Problem statement:
Return an exact copy of the lines from the one holding "- Gütersloh" to the end of the data, including both the starting and final lines. Leave the pictures out.

^^^^^^^^^^^^^^^^

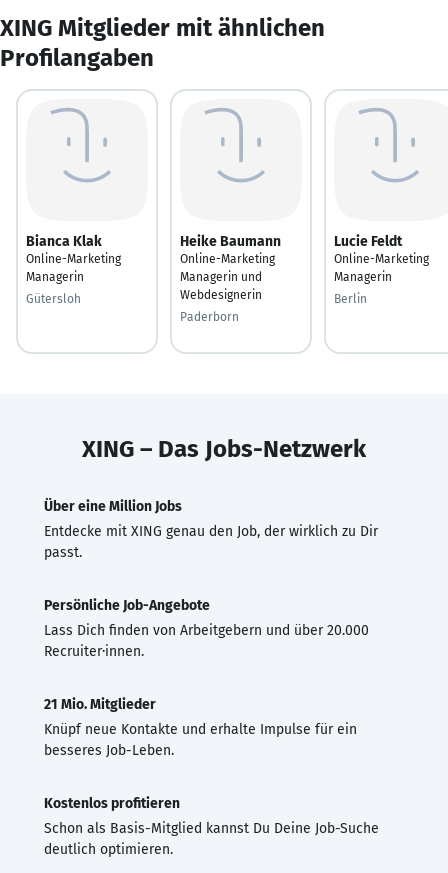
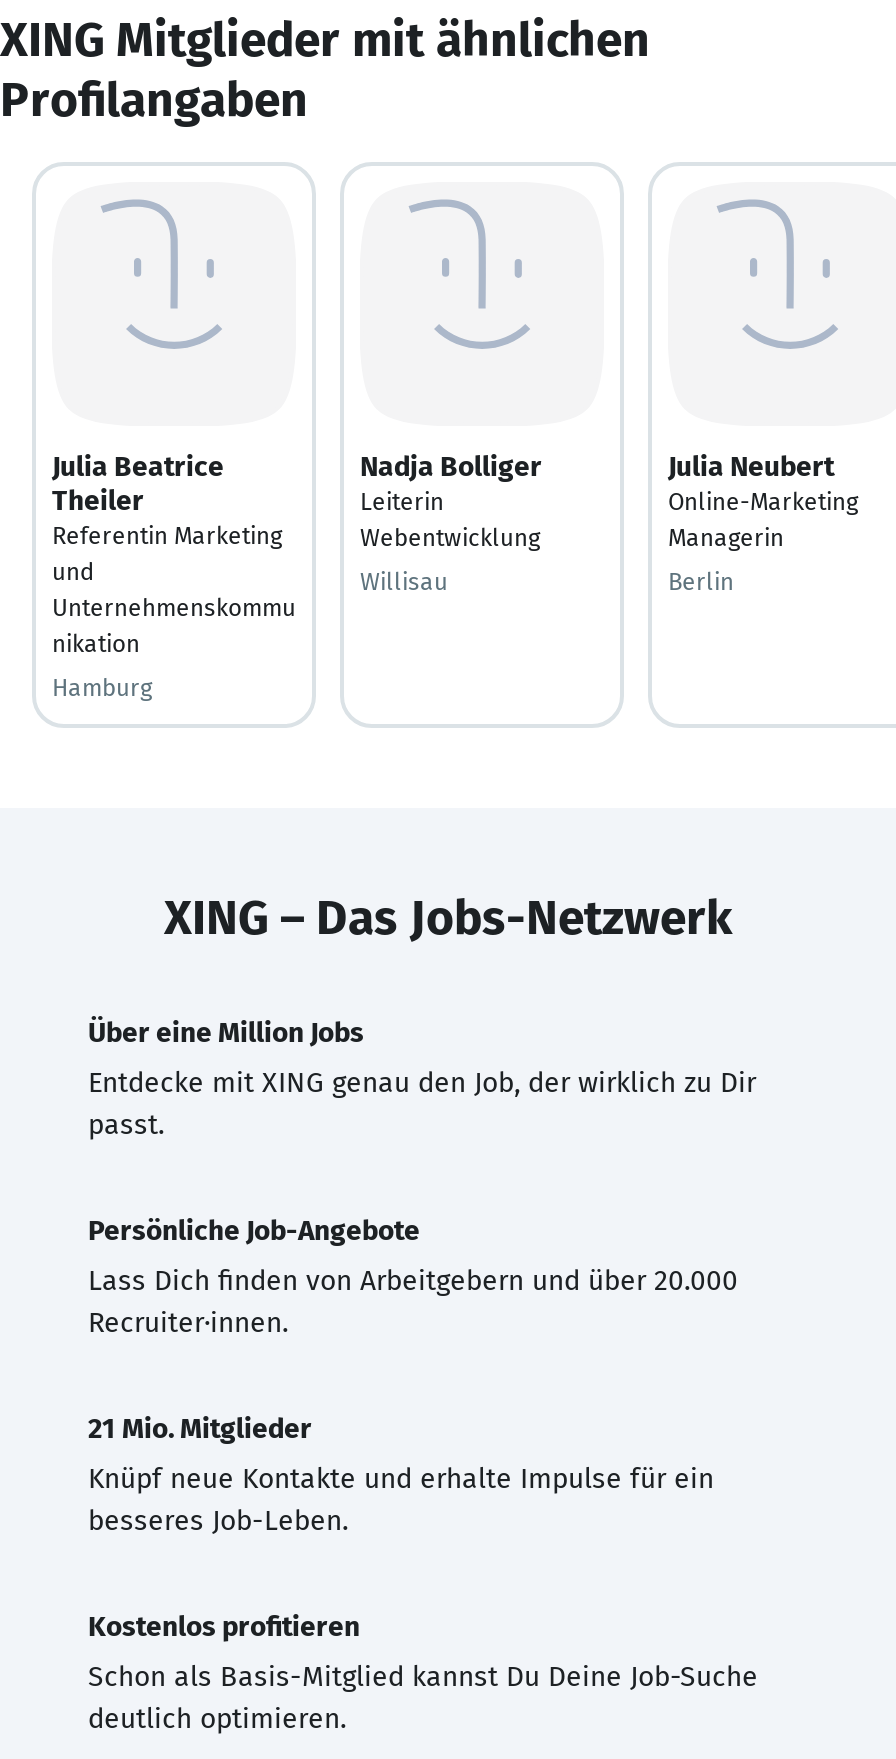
- Bianca Klak
- Online-Marketing
- Managerin
+ Julia Beatrice
+ Theiler
+ Referentin Marketing
+ und
+ Unternehmenskommu
+ nikation

- Heike Baumann
- Online-Marketing
- Managerin und
- Webdesignerin
+ Nadja Bolliger
+ Leiterin
+ Webentwicklung

- Lucie Feldt
+ Julia Neubert

- Gütersloh
+ Hamburg

- Paderborn
+ Willisau
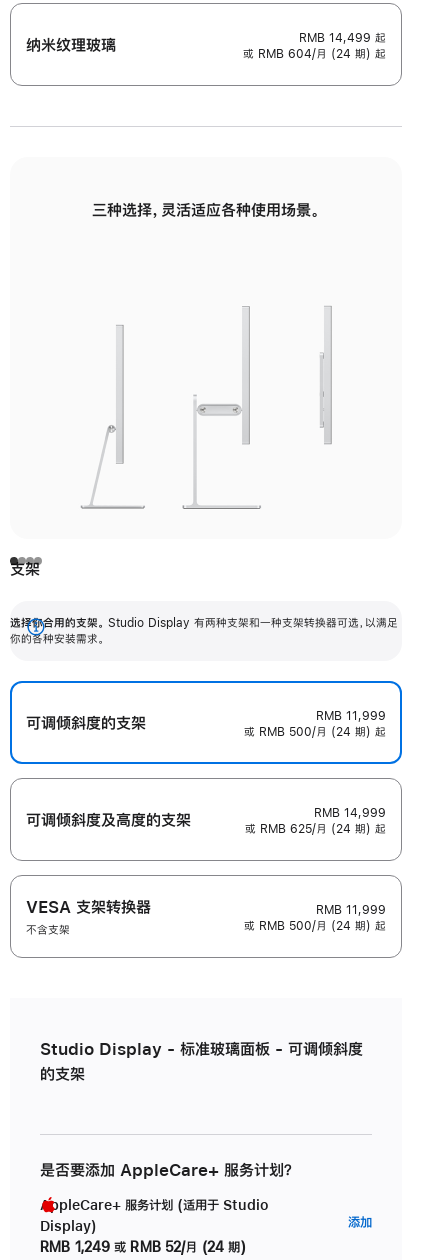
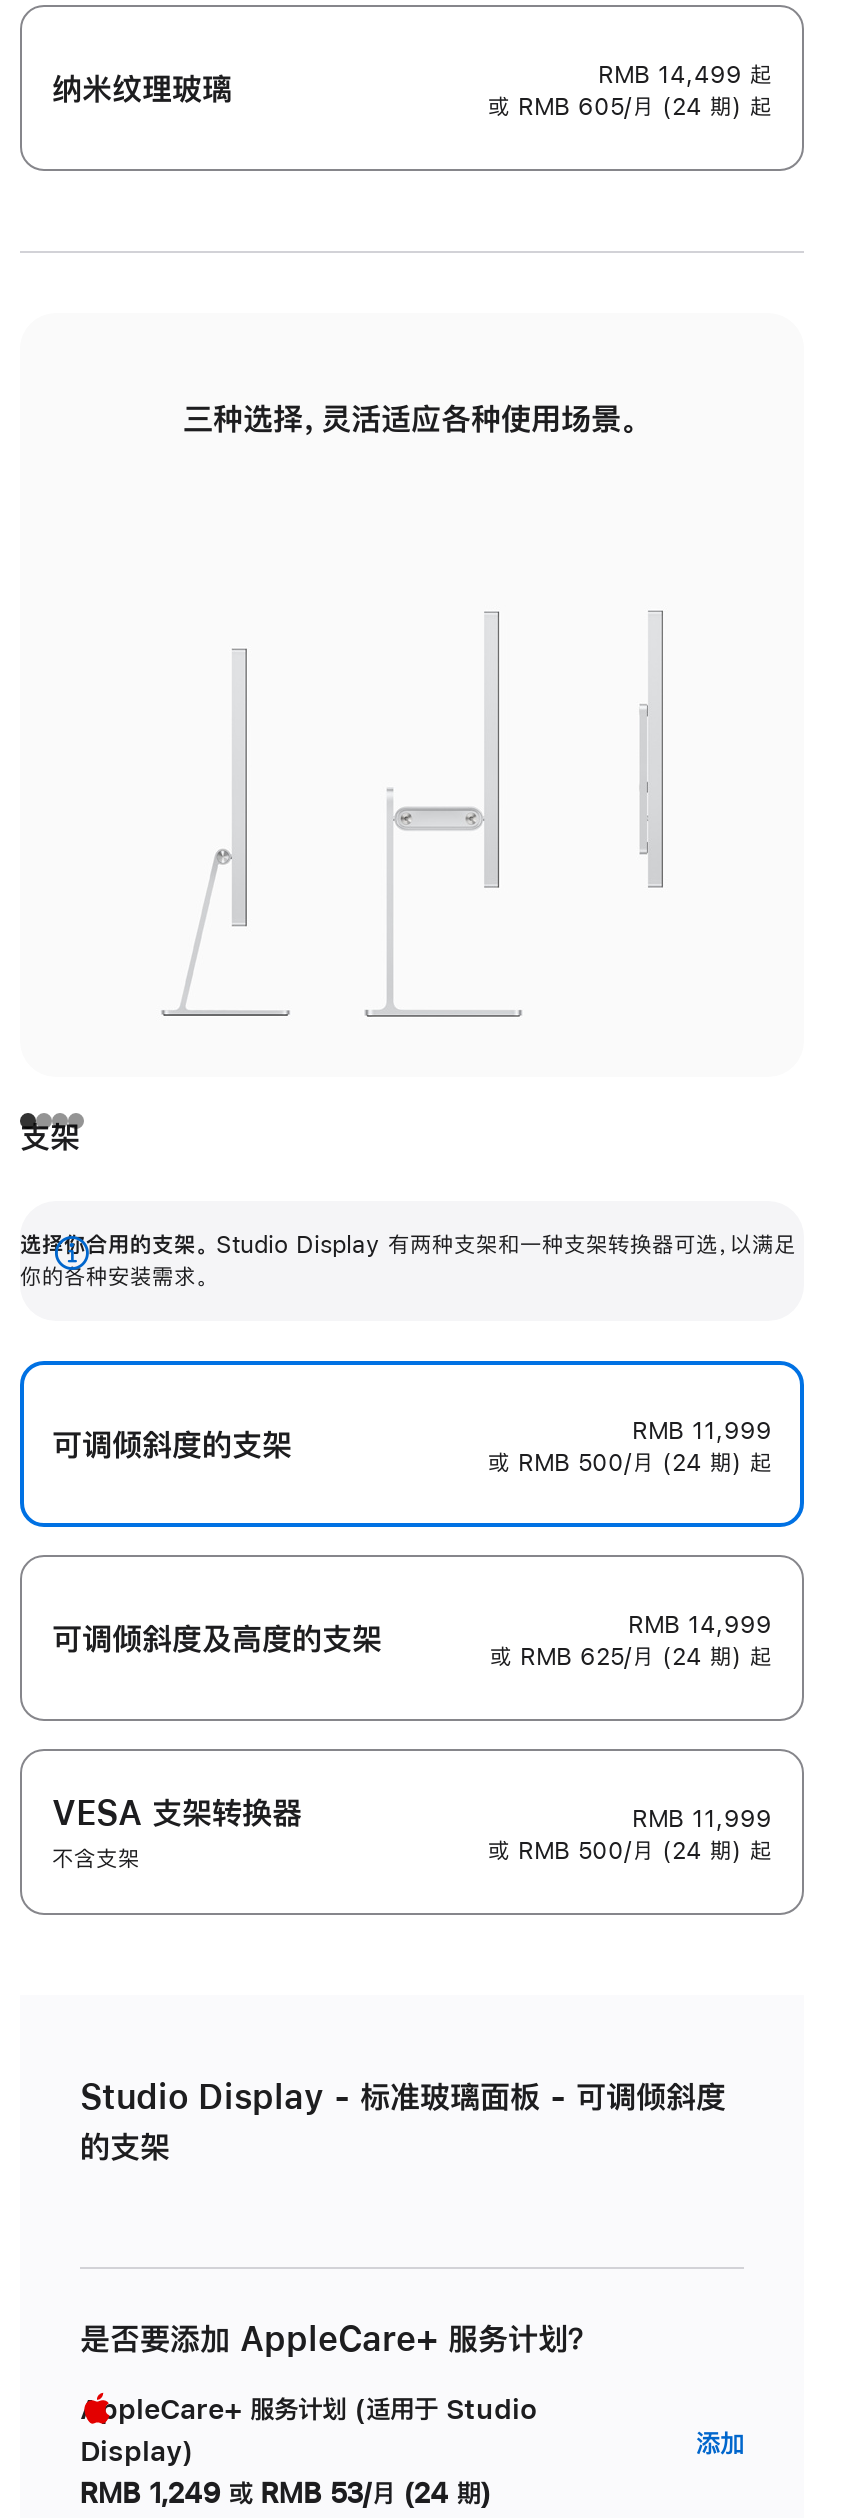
- 或 RMB 604/月 (24 期) 起
+ 或 RMB 605/月 (24 期) 起

- RMB 1,249 或 RMB 52/月 (24 期)
+ RMB 1,249 或 RMB 53/月 (24 期)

^^^^^^^^^^^^^^^^

Answer section:
- Gütersloh
+ Hamburg

- Paderborn
+ Willisau
- 或 RMB 604/月 (24 期) 起
+ 或 RMB 605/月 (24 期) 起

- RMB 1,249 或 RMB 52/月 (24 期)
+ RMB 1,249 或 RMB 53/月 (24 期)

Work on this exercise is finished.